--- START ---
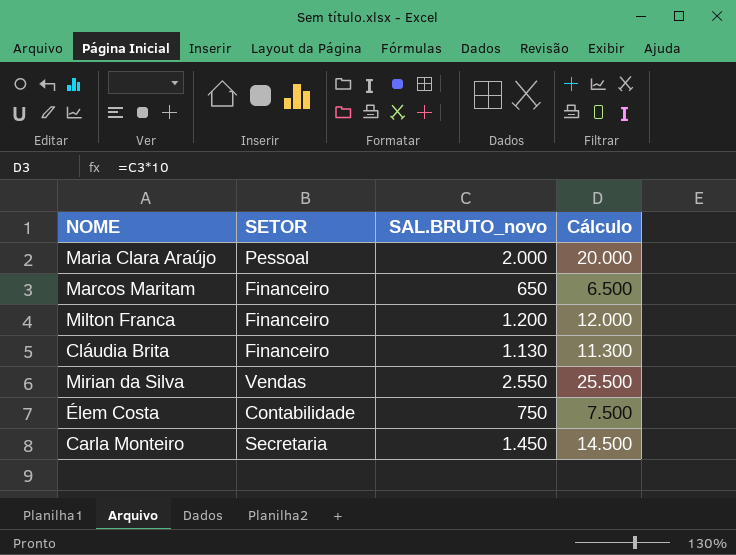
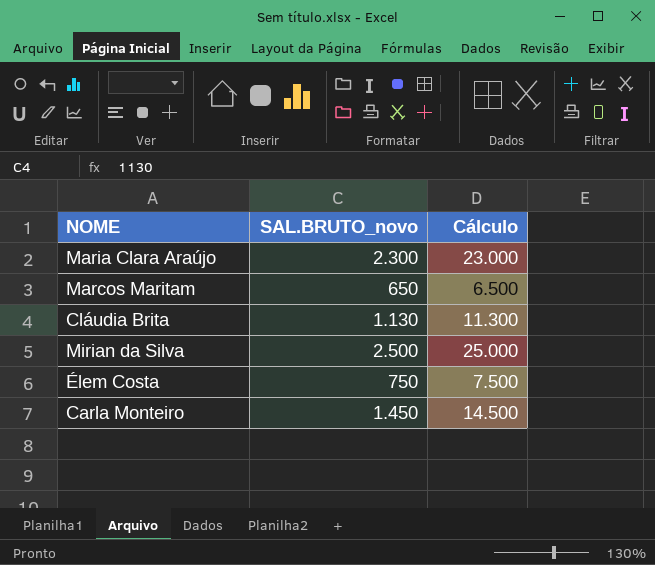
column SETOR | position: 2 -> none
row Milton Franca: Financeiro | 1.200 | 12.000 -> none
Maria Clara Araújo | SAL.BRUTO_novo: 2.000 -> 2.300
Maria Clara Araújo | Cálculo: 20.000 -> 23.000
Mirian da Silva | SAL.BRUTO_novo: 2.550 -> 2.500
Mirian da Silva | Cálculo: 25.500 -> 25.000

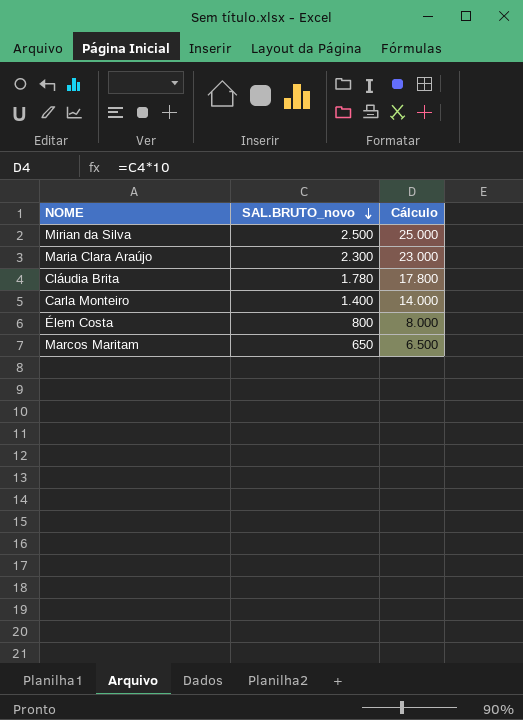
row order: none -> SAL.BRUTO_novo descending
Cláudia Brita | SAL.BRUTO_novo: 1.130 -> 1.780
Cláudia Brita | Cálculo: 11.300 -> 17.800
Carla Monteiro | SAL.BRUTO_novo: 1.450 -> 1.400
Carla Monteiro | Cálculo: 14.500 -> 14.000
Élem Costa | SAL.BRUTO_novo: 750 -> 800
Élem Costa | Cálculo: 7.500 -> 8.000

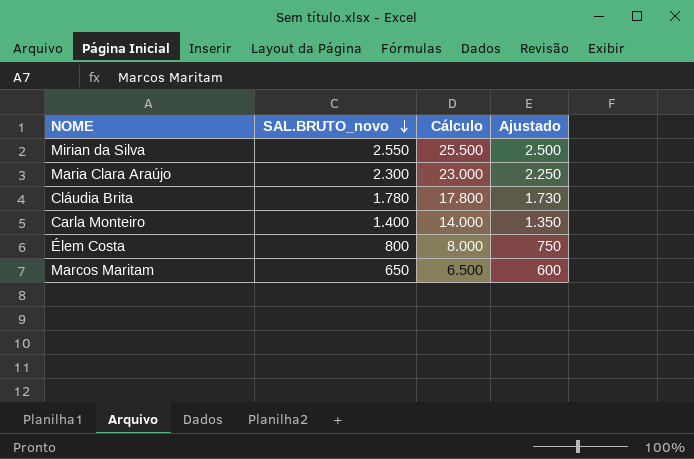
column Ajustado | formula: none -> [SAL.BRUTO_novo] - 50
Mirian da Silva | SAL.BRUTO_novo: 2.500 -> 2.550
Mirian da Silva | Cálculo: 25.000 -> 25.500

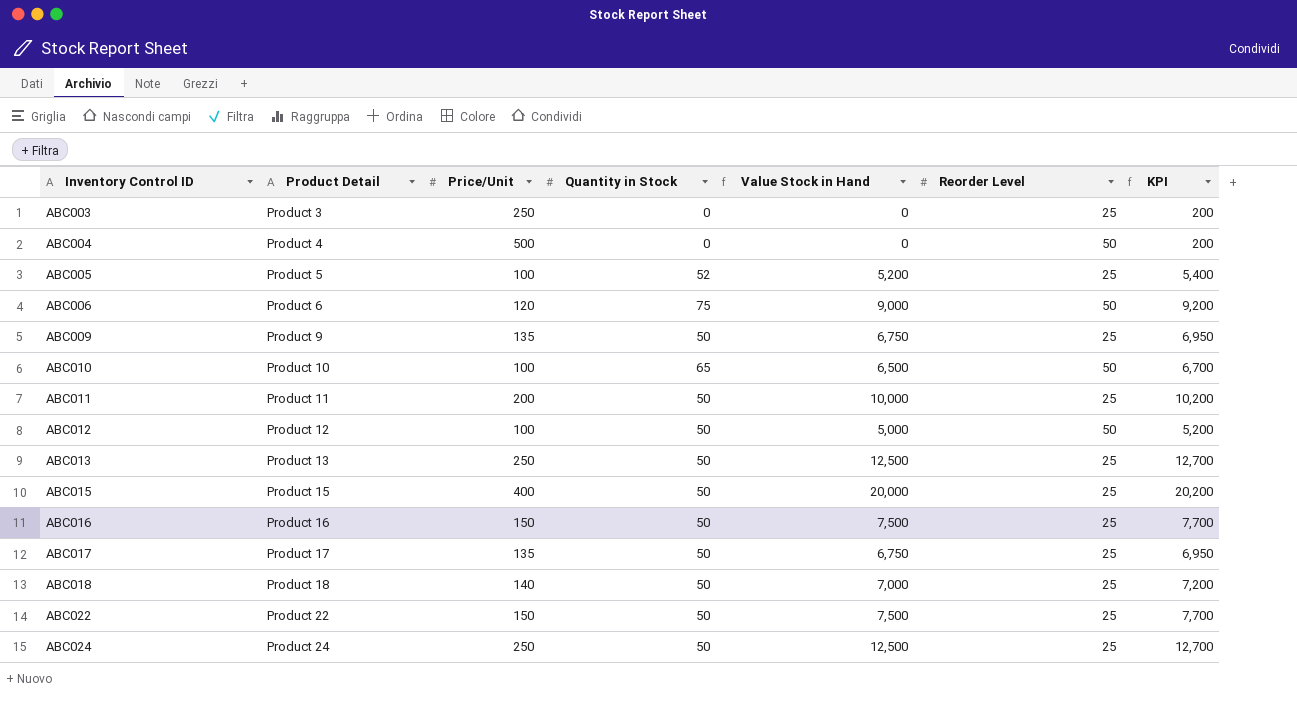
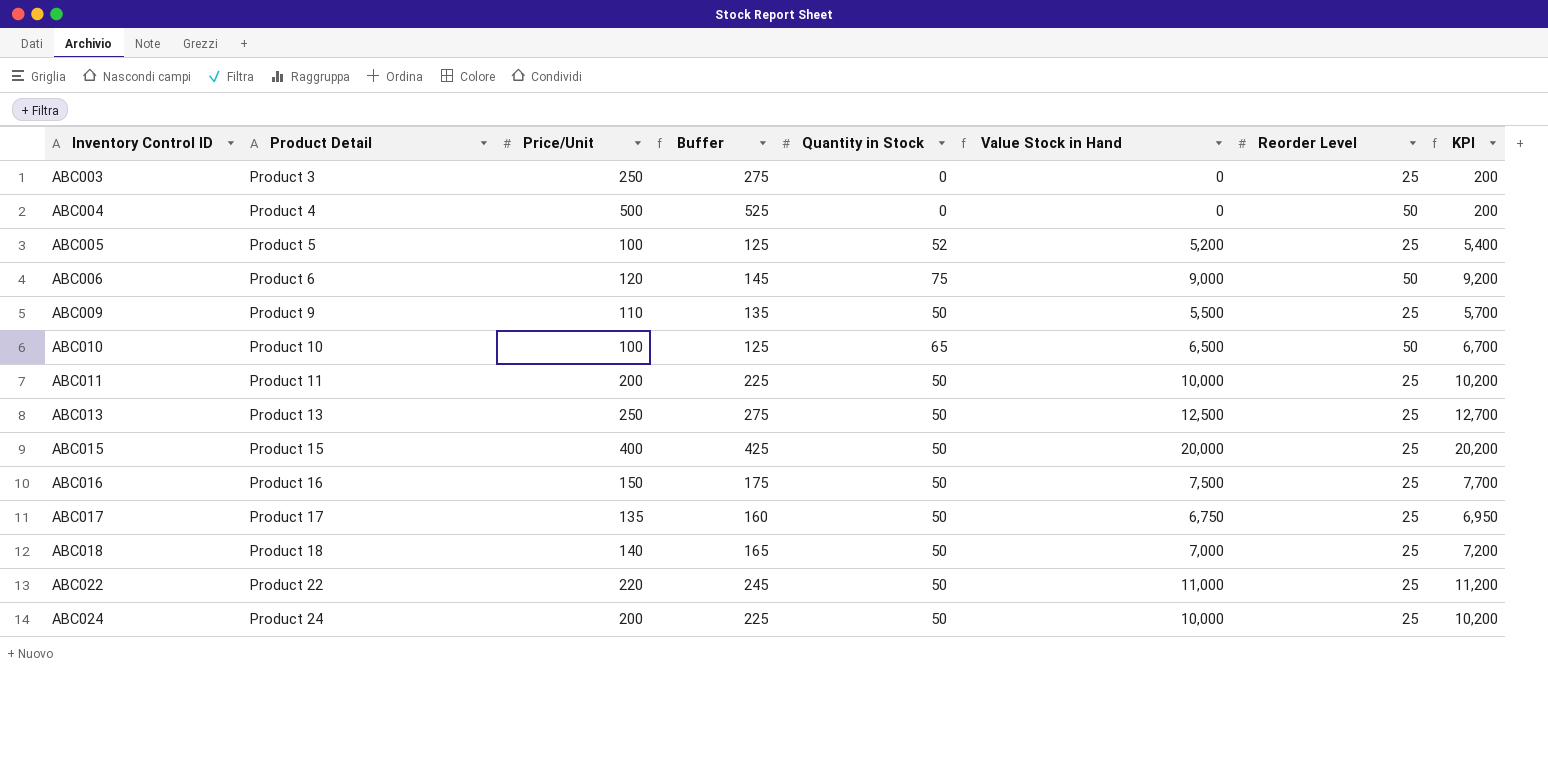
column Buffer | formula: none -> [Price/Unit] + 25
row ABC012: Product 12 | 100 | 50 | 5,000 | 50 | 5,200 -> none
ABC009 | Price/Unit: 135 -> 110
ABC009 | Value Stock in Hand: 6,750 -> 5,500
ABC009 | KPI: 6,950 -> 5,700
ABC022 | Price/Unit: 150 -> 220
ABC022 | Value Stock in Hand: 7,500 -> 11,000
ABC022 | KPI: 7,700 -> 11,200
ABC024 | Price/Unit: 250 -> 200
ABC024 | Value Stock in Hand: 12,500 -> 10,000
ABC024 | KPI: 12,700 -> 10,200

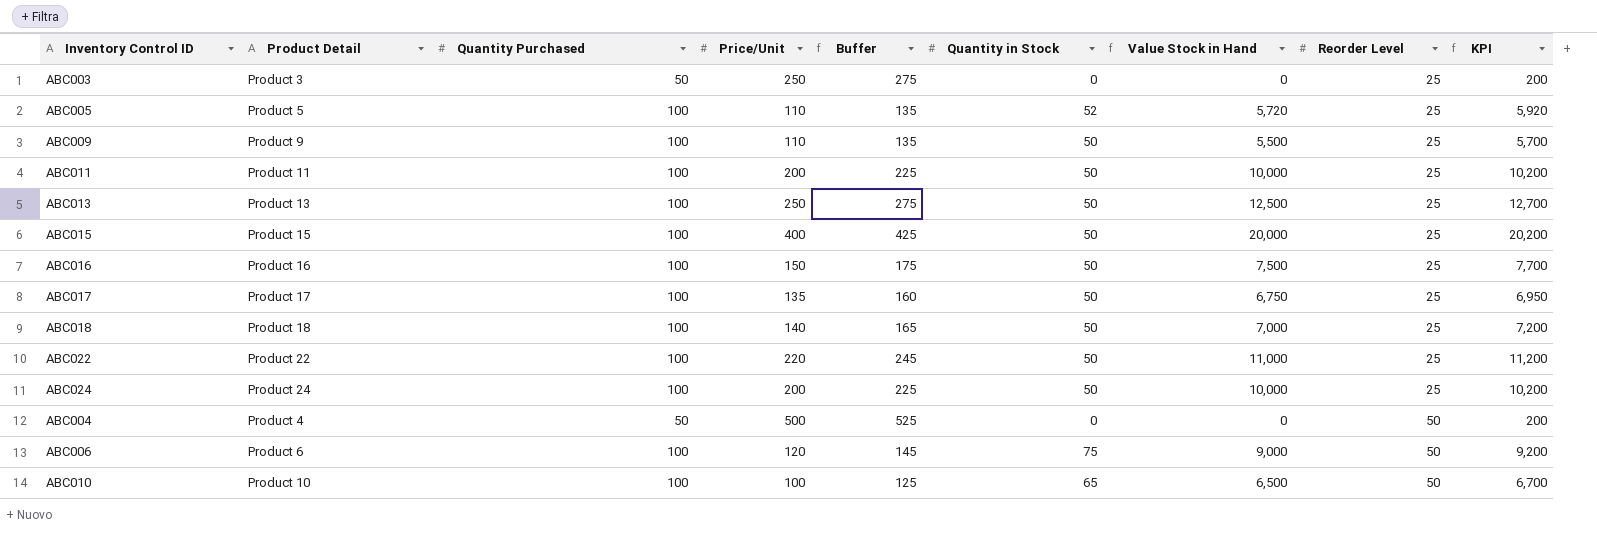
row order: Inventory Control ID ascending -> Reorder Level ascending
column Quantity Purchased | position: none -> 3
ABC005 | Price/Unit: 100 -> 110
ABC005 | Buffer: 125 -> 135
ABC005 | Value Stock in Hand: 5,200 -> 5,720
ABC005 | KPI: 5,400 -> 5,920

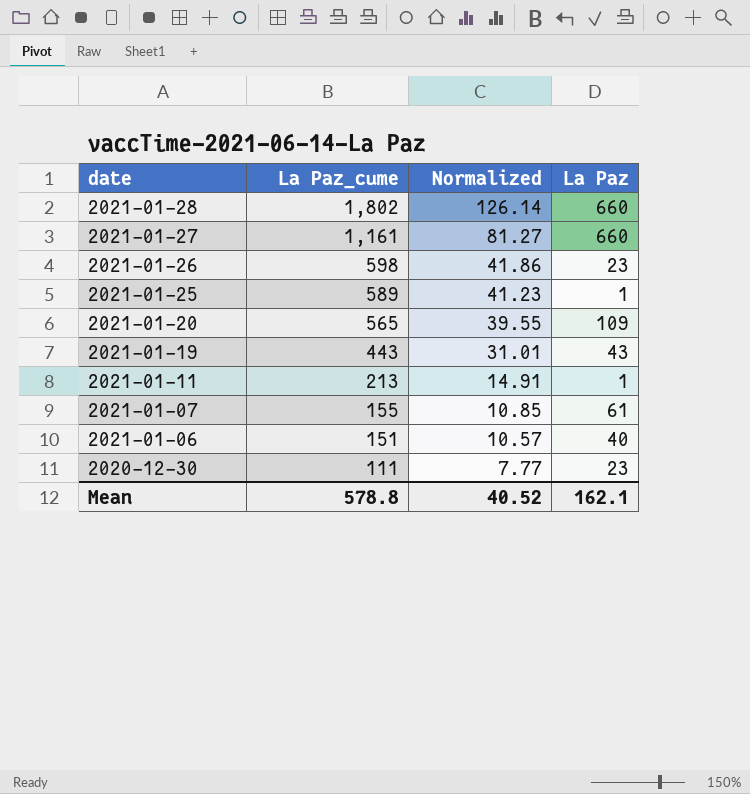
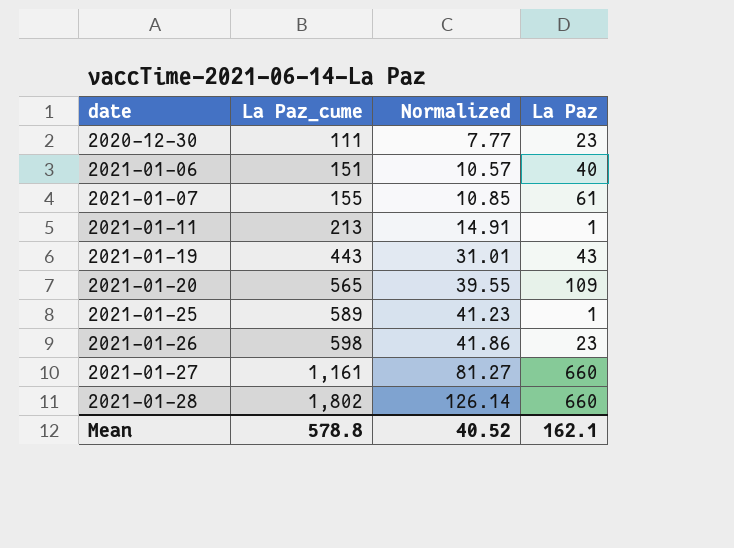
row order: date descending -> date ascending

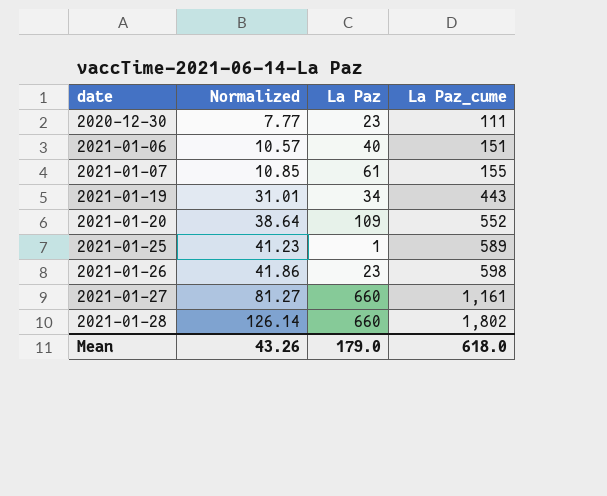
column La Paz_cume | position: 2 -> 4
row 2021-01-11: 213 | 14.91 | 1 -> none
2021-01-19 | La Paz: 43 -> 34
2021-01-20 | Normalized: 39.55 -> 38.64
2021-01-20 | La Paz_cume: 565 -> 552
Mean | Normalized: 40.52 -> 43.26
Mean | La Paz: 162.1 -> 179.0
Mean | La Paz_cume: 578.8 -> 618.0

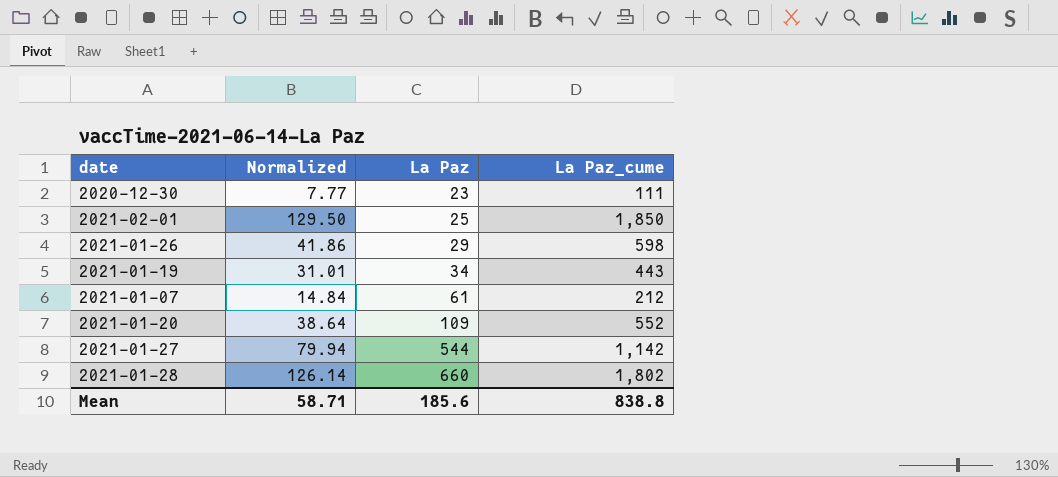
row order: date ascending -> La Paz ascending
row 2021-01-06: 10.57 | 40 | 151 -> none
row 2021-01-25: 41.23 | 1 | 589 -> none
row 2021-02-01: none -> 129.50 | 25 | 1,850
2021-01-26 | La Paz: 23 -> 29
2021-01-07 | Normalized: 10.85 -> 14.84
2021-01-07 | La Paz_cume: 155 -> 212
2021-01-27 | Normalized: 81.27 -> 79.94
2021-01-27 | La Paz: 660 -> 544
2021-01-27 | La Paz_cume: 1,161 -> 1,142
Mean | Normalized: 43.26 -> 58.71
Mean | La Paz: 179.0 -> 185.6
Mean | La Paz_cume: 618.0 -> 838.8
--- END ---
## Your objective
Exactly restate the lines from the beginning of the data through the line with "Cláudia Brita | SAL.BRUTO_novo: 1.130", and no others, keeping pictures out.

## Written reply
column SETOR | position: 2 -> none
row Milton Franca: Financeiro | 1.200 | 12.000 -> none
Maria Clara Araújo | SAL.BRUTO_novo: 2.000 -> 2.300
Maria Clara Araújo | Cálculo: 20.000 -> 23.000
Mirian da Silva | SAL.BRUTO_novo: 2.550 -> 2.500
Mirian da Silva | Cálculo: 25.500 -> 25.000

row order: none -> SAL.BRUTO_novo descending
Cláudia Brita | SAL.BRUTO_novo: 1.130 -> 1.780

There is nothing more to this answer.